In FORTRAN, thanks to its call by value return argument passing semantics and the implementation of constants as references, it is actually possible for programs to change the value of constants.

I guess I'll mention something interesting I read in Elegant Universe by Brian Greene when he was covering relativity. As long as you're sticking to two dimensions, pi is constant. However, in the real world, pi can appear to be variable. The trick is that space compresses in the direction of momentum.

Greene's example used two people measuring circumference and diameter of that spinning room at the amusement park. Both guys will get the same diameter, but because the room is moving relative to the guy outside and space compresses in the direction of the motion, the circumference measured by the person outside the ride will appear to be smaller than the circumference measured by the person inside the ride. If they both calculate pi (circumference over diameter) using their measurements, the guy who was inside the room will get a larger value of pi than the other.

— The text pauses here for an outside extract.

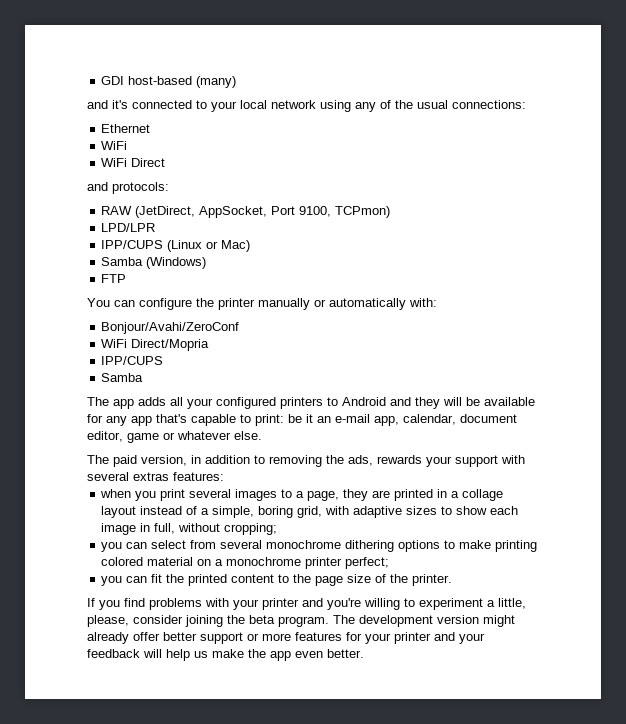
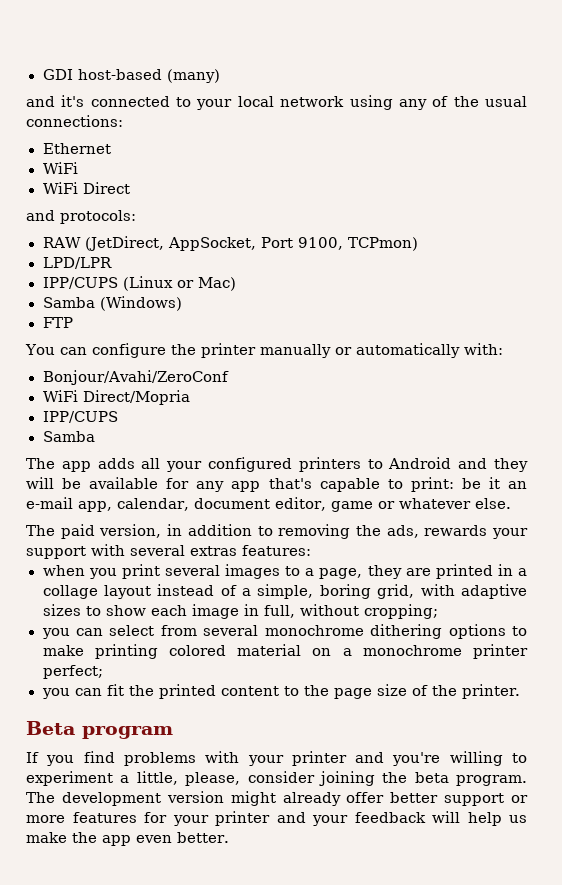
+ Beta program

As an example you can actually try at home, draw a circle on a deflated balloon. If an object is rotating, the center isn't moving but the outside is so when space-time bends you get a spherical shape much like the balloon when it is inflated. If you measure circumference and diameter of the balloon when it's deflated, and then again when it's inflated, you'll see that pi will appear to be smaller when the balloon is inflated.

But no worries, pi really is constant. It's caused by measuring something with equipment that can't deal with all the dimensions involved.

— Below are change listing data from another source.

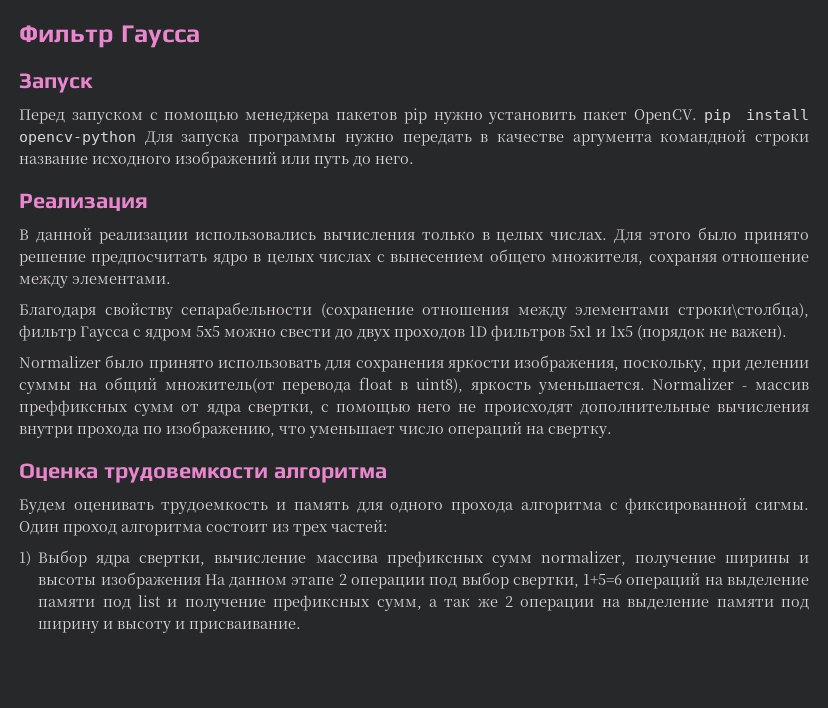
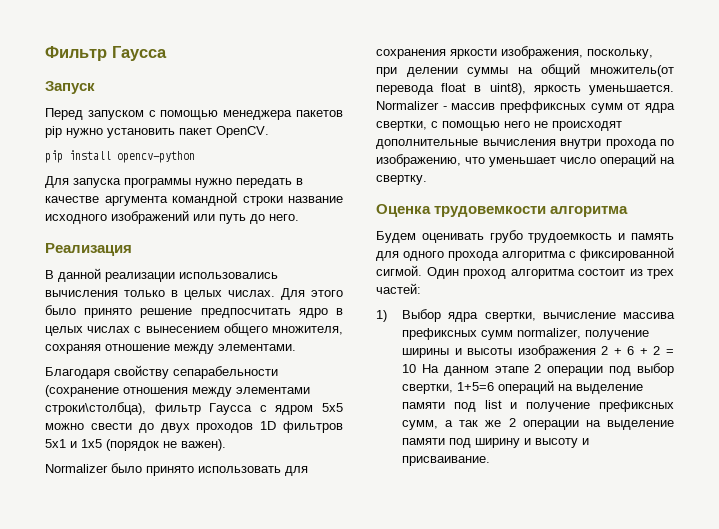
- Перед запуском с помощью менеджера пакетов pip нужно установить пакет OpenCV. pip install opencv-python Для запуска программы нужно передать в качестве аргумента командной строки название исходного изображений или путь до него.
+ Перед запуском с помощью менеджера пакетов pip нужно установить пакет OpenCV.
+ pip install opencv-python
+ Для запуска программы нужно передать в качестве аргумента командной строки название исходного изображений или путь до него.
- Будем оценивать трудоемкость и память для одного прохода алгоритма с фиксированной сигмы.
+ Будем оценивать грубо трудоемкость и память для одного прохода алгоритма с фиксированной сигмой.
- 1) Выбор ядра свертки, вычисление массива префиксных сумм normalizer, получение ширины и высоты изображения На данном этапе 2 операции под выбор свертки, 1+5=6 операций на выделение памяти под list и получение префиксных сумм, а так же 2 операции на выделение памяти под ширину и высоту и присваивание.
+ 1) Выбор ядра свертки, вычисление массива префиксных сумм normalizer, получение ширины и высоты изображения 2 + 6 + 2 = 10 На данном этапе 2 операции под выбор свертки, 1+5=6 операций на выделение памяти под list и получение префиксных сумм, а так же 2 операции на выделение памяти под ширину и высоту и присваивание.

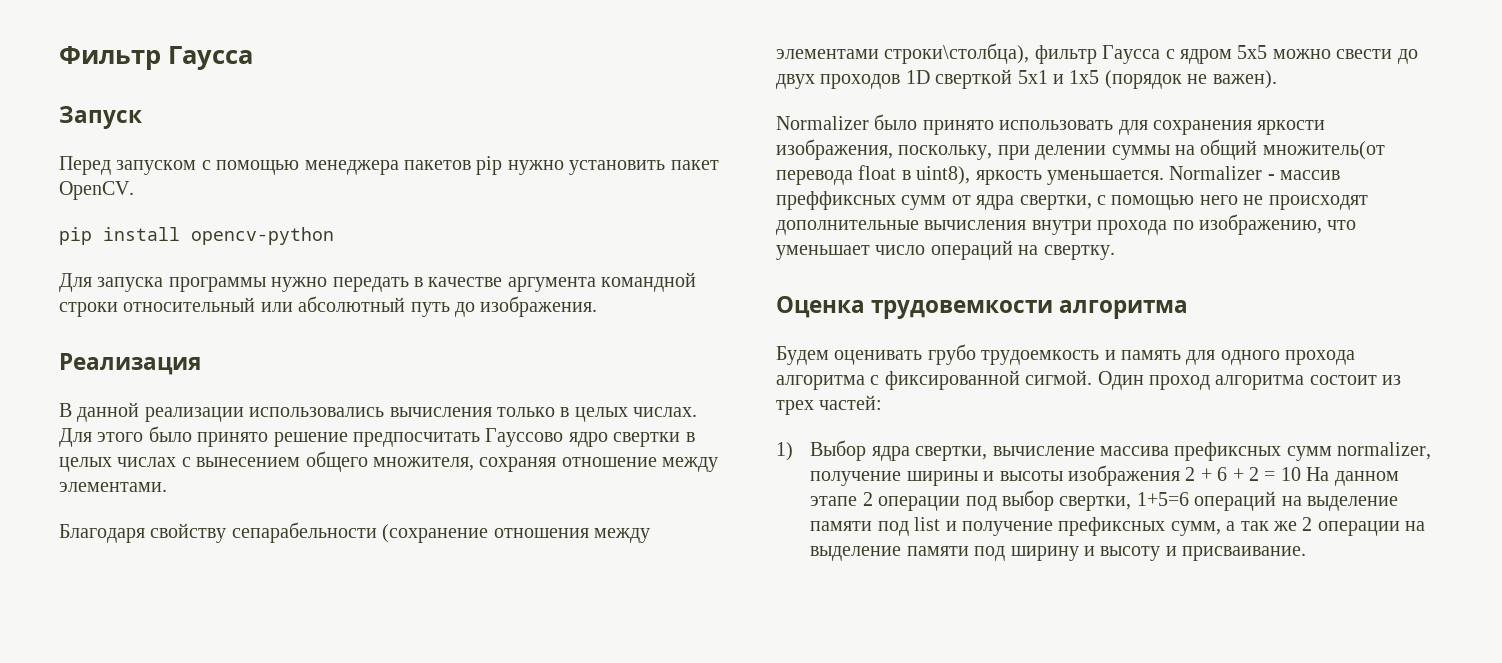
- Для запуска программы нужно передать в качестве аргумента командной строки название исходного изображений или путь до него.
+ Для запуска программы нужно передать в качестве аргумента командной строки относительный или абсолютный путь до изображения.
- Для этого было принято решение предпосчитать ядро в целых числах с вынесением общего множителя, сохраняя отношение между элементами.
+ Для этого было принято решение предпосчитать Гауссово ядро свертки в целых числах с вынесением общего множителя, сохраняя отношение между элементами.
- Благодаря свойству сепарабельности (сохранение отношения между элементами строки\столбца), фильтр Гаусса с ядром 5x5 можно свести до двух проходов 1D фильтров 5x1 и 1x5 (порядок не важен).
+ Благодаря свойству сепарабельности (сохранение отношения между элементами строки\столбца), фильтр Гаусса с ядром 5x5 можно свести до двух проходов 1D сверткой 5x1 и 1x5 (порядок не важен).

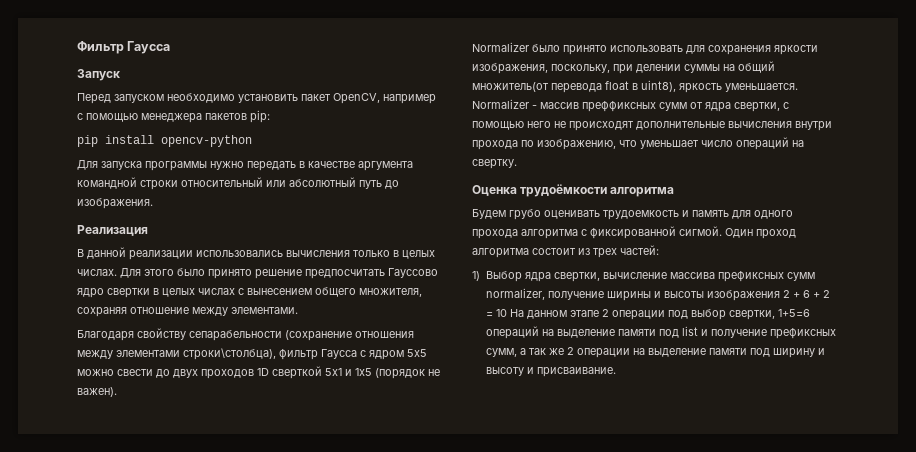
- Перед запуском с помощью менеджера пакетов pip нужно установить пакет OpenCV.
+ Перед запуском необходимо установить пакет OpenCV, например с помощью менеджера пакетов pip:
- Оценка трудовемкости алгоритма
+ Оценка трудоёмкости алгоритма
- Будем оценивать грубо трудоемкость и память для одного прохода алгоритма с фиксированной сигмой.
+ Будем грубо оценивать трудоемкость и память для одного прохода алгоритма с фиксированной сигмой.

I'm surprised no-one has noted the obvious situation in which the value of PI might change. It's not π the natural constant the manual is talking about, it's PI the variable in a program, to be run on a machine constrained by finite storage and precision.

Depending on your decade, your machine, and your purpose, you might start out with CONST PI = 3.1416 then gradually refine it as you get more storage or need more precision. A one-line change to CONST PI = 3.14159 and beyond makes perfect sense.